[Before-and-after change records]
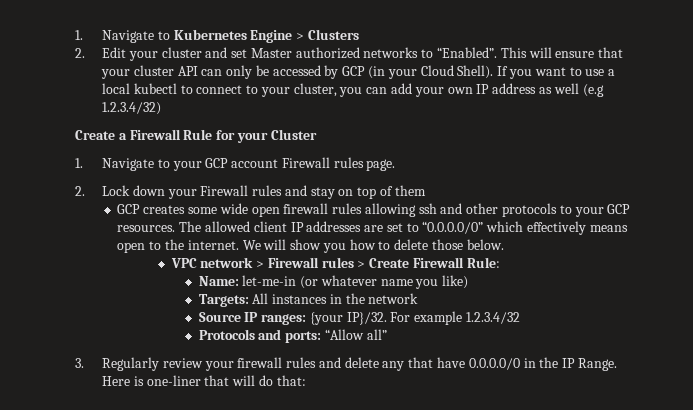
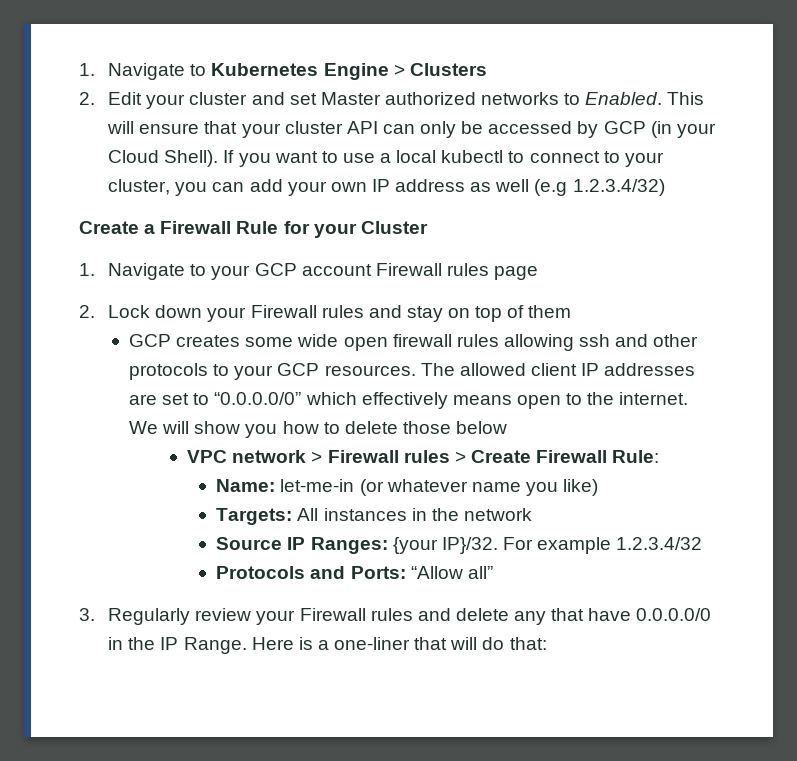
[437,47,498,58] “Enabled”. -> [585,92,663,105] Enabled.
[366,159,396,171] page. -> [494,266,539,280] page
[466,239,504,250] below. -> [456,421,508,434] below
[261,314,307,325] ranges: -> [310,537,388,554] Ranges:
[285,331,322,343] ports: -> [350,566,406,579] Ports:
[237,357,283,368] firewall -> [299,608,366,621] Firewall
(144, 381) none -> [317,640,329,650] a

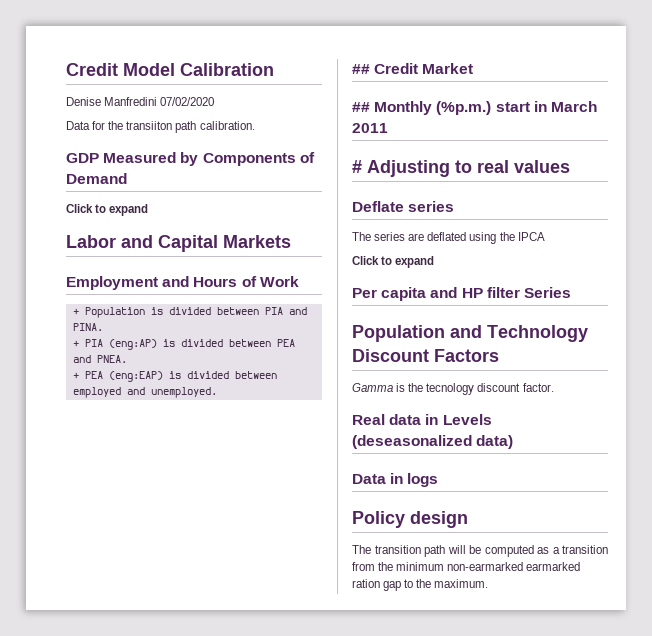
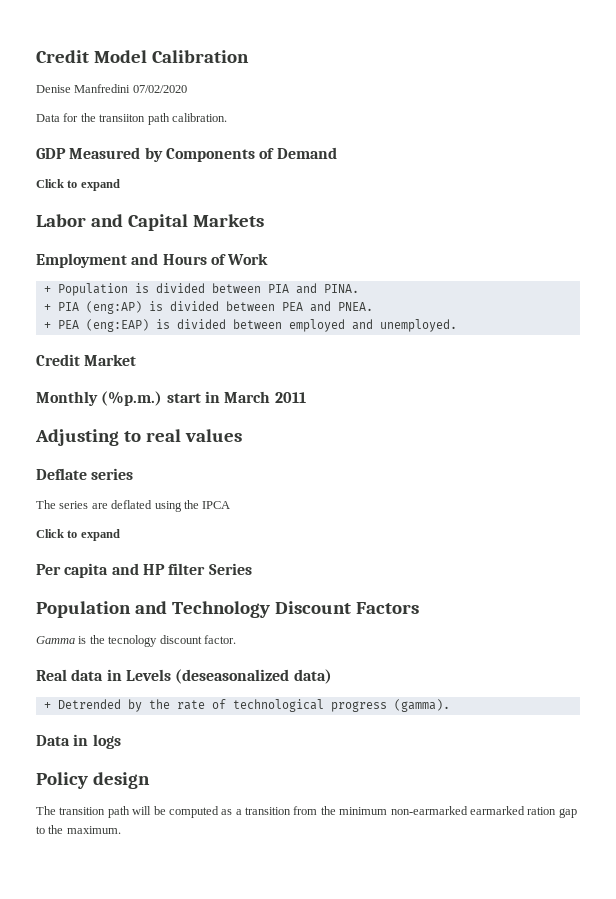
[352,64,370,74] ## -> (457, 325) none
[352,102,370,112] ## -> (137, 360) none
[352,160,362,173] # -> (306, 397) none
(514, 442) none -> [43,699,450,712] // + Detrended by the rate of technological progress (gamma).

Exercise goal: Retype each entry exactly. No pictures.

Result of this exercise:
[437,47,498,58] “Enabled”. -> [585,92,663,105] Enabled.
[366,159,396,171] page. -> [494,266,539,280] page
[466,239,504,250] below. -> [456,421,508,434] below
[261,314,307,325] ranges: -> [310,537,388,554] Ranges:
[285,331,322,343] ports: -> [350,566,406,579] Ports:
[237,357,283,368] firewall -> [299,608,366,621] Firewall
(144, 381) none -> [317,640,329,650] a

[352,64,370,74] ## -> (457, 325) none
[352,102,370,112] ## -> (137, 360) none
[352,160,362,173] # -> (306, 397) none
(514, 442) none -> [43,699,450,712] // + Detrended by the rate of technological progress (gamma).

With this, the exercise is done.